|Year : 2020 | Volume
| Issue : 1 | Page : 90-92
Case series of severe fetal hemolysis in Rh-C-negative mother
Toshniwal Pramod1, Nishanth Rajan1, Simon Kingsley2, Lalitha Krishnan1
1 Department of Paediatrics, Pondicherry Institute of Medical Sciences, Puducherry, India
2 Department of Pathology, Pondicherry Institute of Medical Sciences, Puducherry, India
|Date of Submission||08-Nov-2019|
|Date of Decision||20-Feb-2020|
|Date of Acceptance||04-Mar-2020|
|Date of Web Publication||17-Apr-2020|
Department of Pathology, Pondicherry Institute of Medical Sciences, Puducherry
Source of Support: None, Conflict of Interest: None
Anti-Rh(c) antibody is the third most common cause of severe hemolytic disease of the fetus and newborn (HDFN). The widespread use of anti-D immunoglobulin has led to arelative increase in the importance of non-RhD isoimmunization as a cause of HDFN. The Rhc is a part of the Rh blood group system and its prevalence in India is 52%–62%. Here, we report two cases with anti-c antibody with severe hyperbilirubinemia who required intravenous immunoglobulin, red blood cells transfusion, and phototherapy.
Keywords: Anti-c, hemolytic, hemolytic disease of the fetus and newborn, intravenous immunoglobulin, phototherapy, red blood cells transfusion
|How to cite this article:|
Pramod T, Rajan N, Kingsley S, Krishnan L. Case series of severe fetal hemolysis in Rh-C-negative mother. Glob J Transfus Med 2020;5:90-2
| Introduction|| |
Hemolytic disease of the fetus and newborn (HDFN) leads to severe degrees of fetal hemolysis and can result in fetal hydrops. Anit-Rh (D) antibody is a major cause of HDFN. After worldwide adoption of antenatal Rhesus immunoglobulin, its prevalence has been reducing since 1968. There are other red blood cell (RBC) antigens for which the maternal alloimmunization remains the cause for hemolytic disease of the newborn and there is no prophylactic immunoglobulin available. There are cases reported with mild-to-severe hemolytic disease with anti-c, C, e, E or Kell, Kidd, and Duffy antibodies, and these antibodies are detected in mother's serum. Diagnosis of this rare antigens gets delayed in hospitals and clinics in India and other developing nations because routine screening is done only for Rh (D)-negative mothers. In India, the first case with anti-c antibodies-mediated hemolytic disease was reported in 2007. Here, we are report two cases of anti-c antibodies-mediated significant hemolysis in newborns.
| Case Reports|| |
A 58-h-old term female baby born to a 37-year-old mother (G3P1 L1A1) by elective lower segment cesarean section elsewhere developed clinical jaundice at 12 h of life. The baby was treated with phototherapy, but as jaundice was progressing, she was referred to our institute for further management. On admission, total serum bilirubin (TSB) was 32.2 mg/dl, reticulocyte count 8.8%, and hematocrit was 34.2%.
The mother and baby blood group was found to be B Positive. Peripheral smear showed features of hemolysis. The baby's direct Coombs test (DCT) was positive (1+). The mother's indirect Coomb's test was positive (4+). The father's blood group was O positive. On further evaluation, it was found that the mother had anti-c antibodies and the baby and father had c antigen. Anti-c antibody titer was done with the father's red cells and found to be 1:64. The baby was treated with intravenous immunoglobulin (IVIG 1 g/kg over 4 h) and high-intensive phototherapy for 5 days, and for anemia, packed red cell transfusion (red cell concentrates) was given twice, on day 9 and 18 of life. The baby was shifted to the ward at day 16 of life with acceptable bilirubin and hemoglobin levels.

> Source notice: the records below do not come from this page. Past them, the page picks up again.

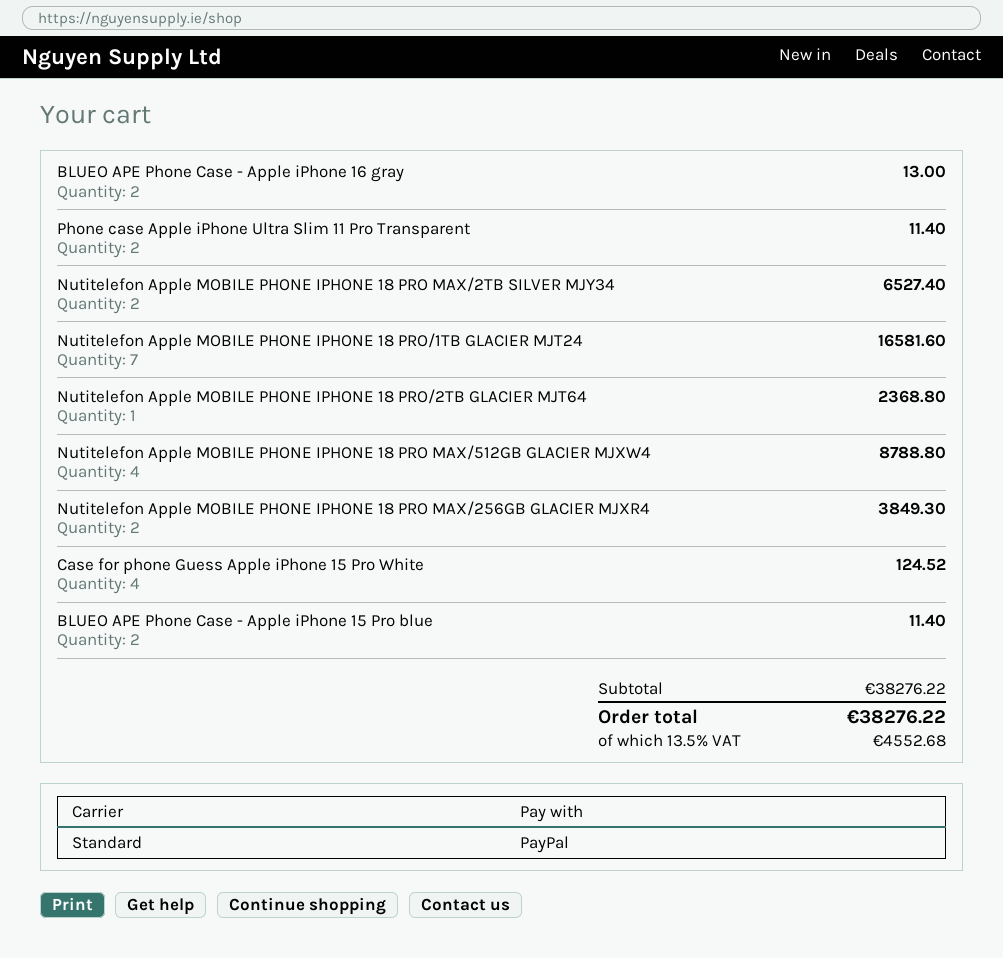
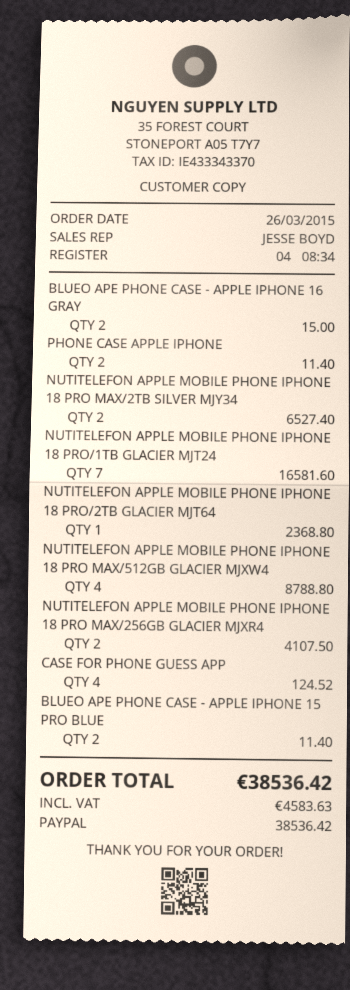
BLUEO APE Phone Case - Apple iPhone 16 gray: 2 for 13.00 -> 2 for 15.00
Nutitelefon Apple MOBILE PHONE IPHONE 18 PRO MAX/256GB GLACIER MJXR4: 2 for 3849.30 -> 2 for 4107.50
tax: 4552.68 -> 4583.63
total: 38276.22 -> 38536.42

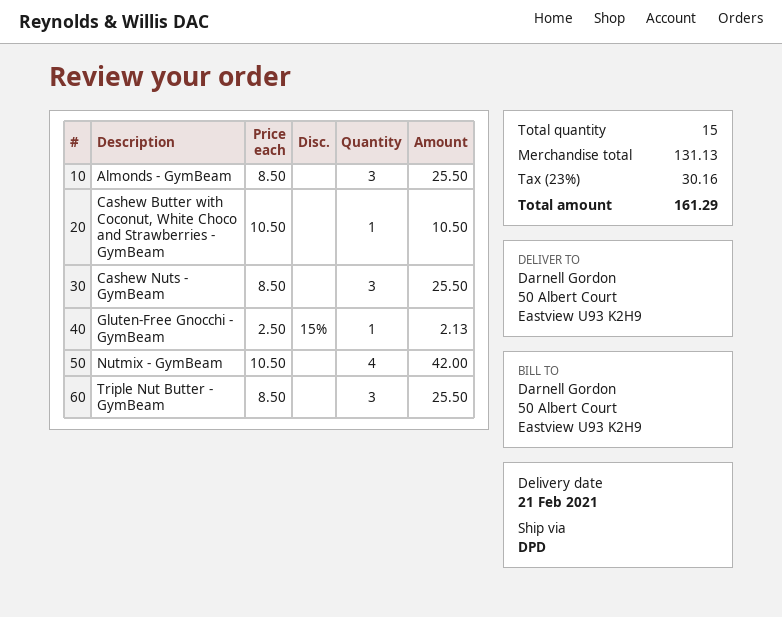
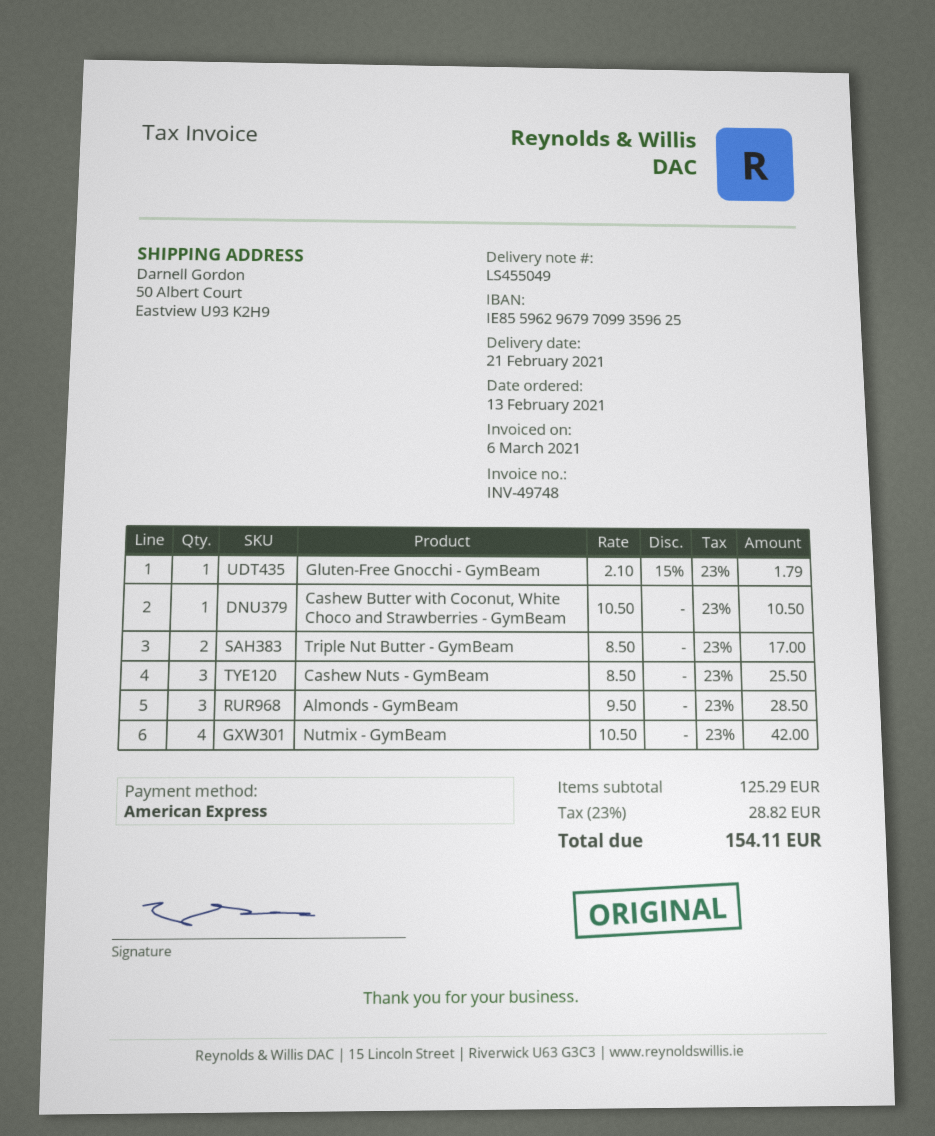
Almonds - GymBeam: 3 x 8.50 = 25.50 -> 3 x 9.50 = 28.50
Gluten-Free Gnocchi - GymBeam: 1 x 2.50 - 15% = 2.13 -> 1 x 2.10 - 15% = 1.79
Triple Nut Butter - GymBeam: 3 x 8.50 = 25.50 -> 2 x 8.50 = 17.00
subtotal: 131.13 -> 125.29
tax: 23% = 30.16 -> 23% = 28.82
total: 161.29 -> 154.11

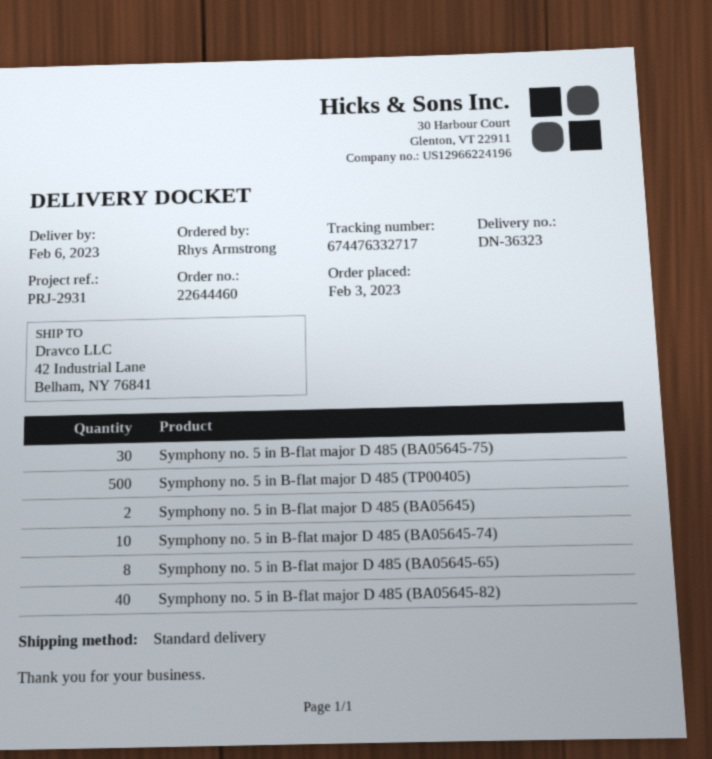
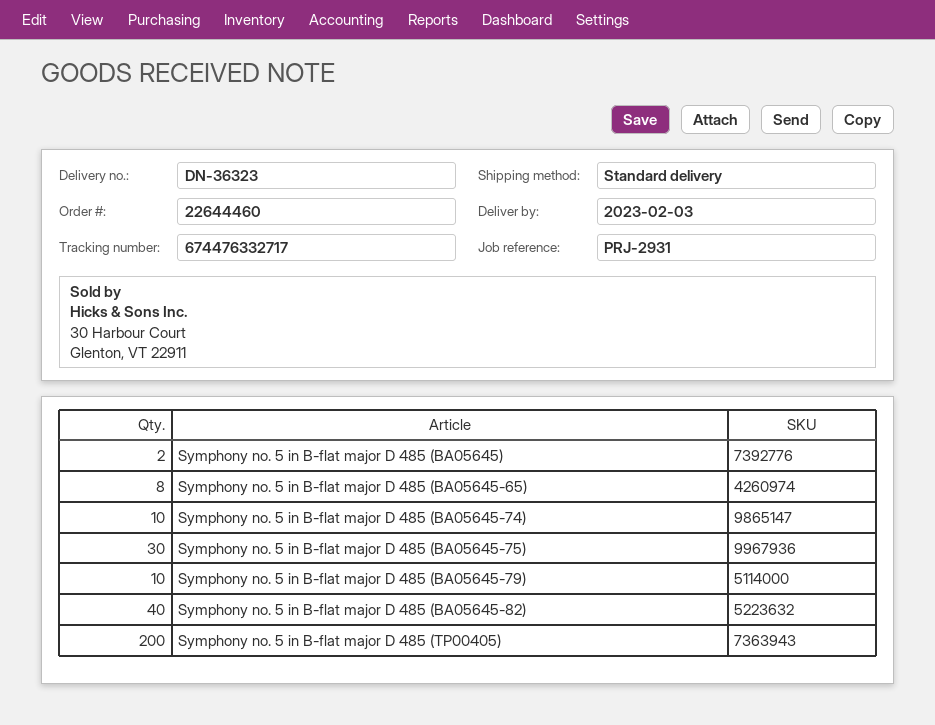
delivery date: 2023-02-06 -> 2023-02-03
Symphony no. 5 in B-flat major D 485 (TP00405): 500 -> 200
Symphony no. 5 in B-flat major D 485 (BA05645-79): none -> 10

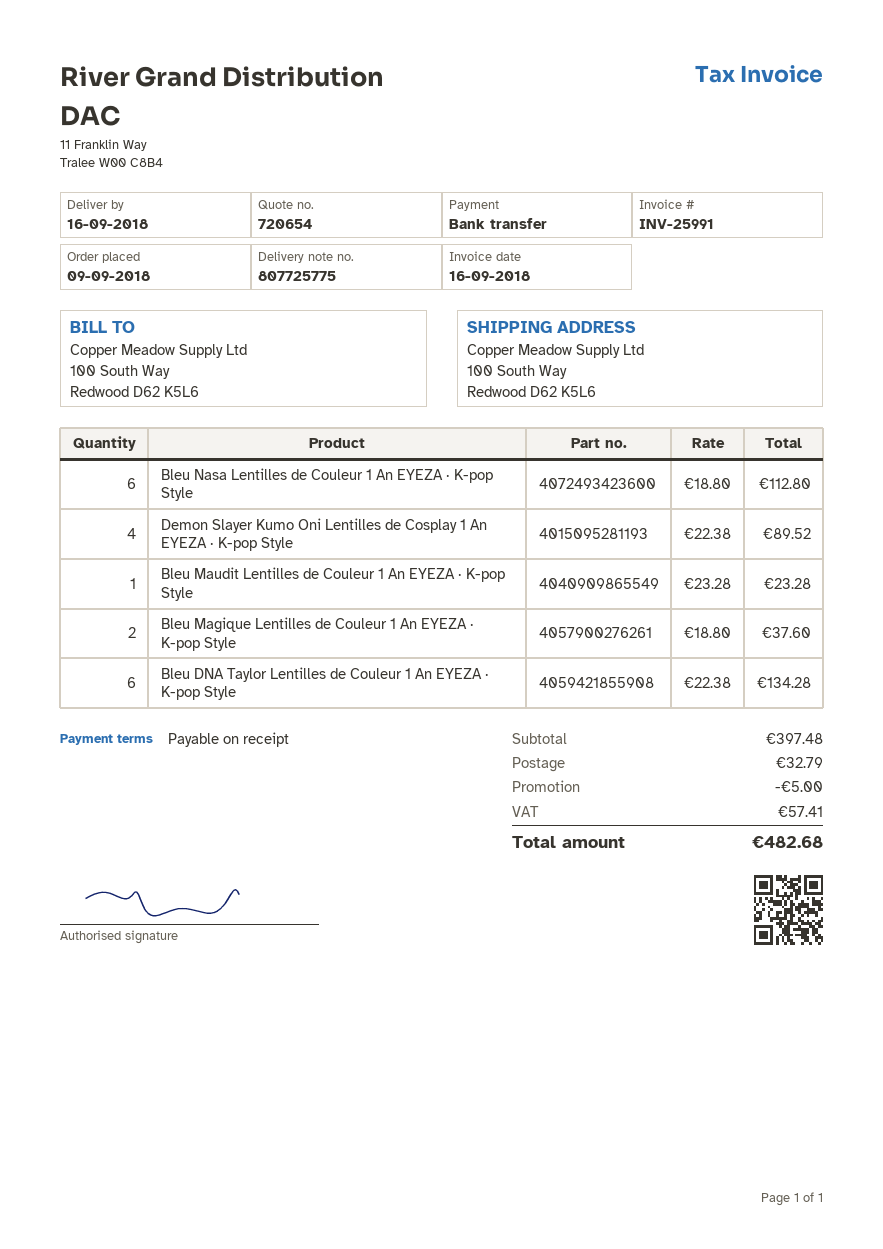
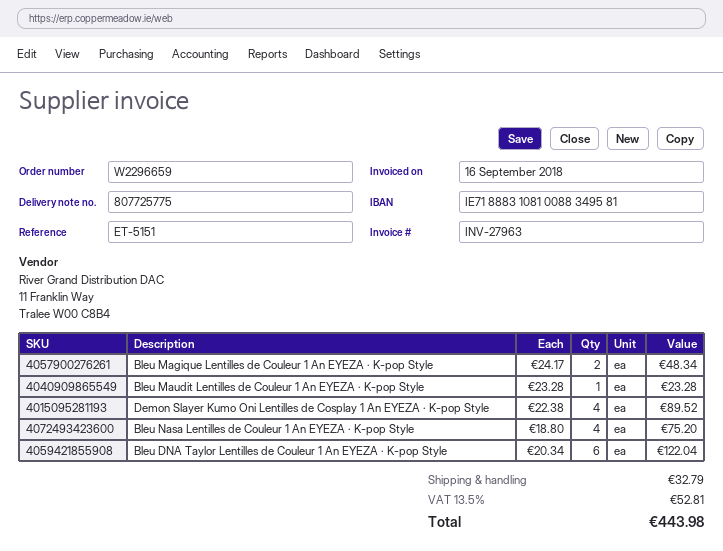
invoice number: INV-25991 -> INV-27963
Bleu Nasa Lentilles de Couleur 1 An EYEZA · K-pop Style: 6 x 18.80 = 112.80 -> 4 x 18.80 = 75.20
Bleu Magique Lentilles de Couleur 1 An EYEZA · K-pop Style: 2 x 18.80 = 37.60 -> 2 x 24.17 = 48.34
Bleu DNA Taylor Lentilles de Couleur 1 An EYEZA · K-pop Style: 6 x 22.38 = 134.28 -> 6 x 20.34 = 122.04
discount: 5.00 -> none
tax: 57.41 -> 52.81
total: 482.68 -> 443.98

A 15-h-old neonate born to 26-year-old G4P1 L2A1 at 37 week + 4 days period of gestation, by normal vaginal delivery, was referred with hyperbilirubinemia. At admission, blood investigation revealed that TSB was 20.8 mg/dl and direct bilirubin was 1.3 mg/dl, complete blood count showed Hb of 8.6 g/dl with increased reticulocyte count (9.1%), and peripheral smear showed features of hemolytic anemia. The mother and her newborn's blood group was positive. DCT of the baby was positive (2+) and indirect Coombs test (ICT) of the mother was positive (4+). Hence, minor blood group incompatibility was suspected. On further evaluation, it was found that the mother had anti-c antibodies and the baby and father had c antigen. Anti-c antibody titer was done with father's red cells and found to be 1:16. Newborn was started on phototherapy and IVIG transfusion (1 g/kg) and packed cell transfusion (15 ml/kg). After 45 h of phototherapy, hemoglobin was 13.5 g/dl, and TSB was 10.9 mg/dl. Phototherapy was stopped. On day 5 of life, the baby was looking icteric, and on repeat TSB, it was 20.4 mg/dl, and phototherapy was restarted and given for 48 h.
| Discussion|| |
The Rh blood group system is one of the most complex and immunogenic systems that produces hemolytic disease of the fetus and newborn. It is comprised at least 45 independent antigens, the most important of which are D, C, c, E, and e. These antigens are encoded by the RhD and RHCE genes, located together on chromosome1. The role of RhD antibody causing hemolytic disease of newborn is well known. Antibody c has a similar mechanism of causing hemolysis like antibody D. The prevalence of Rh-c antigen in the Indian population is 52%–62%. Anti-c antibodies prevalence among alloantibodies detected in patients has been reported to range from 3.1% to 17.5% in India.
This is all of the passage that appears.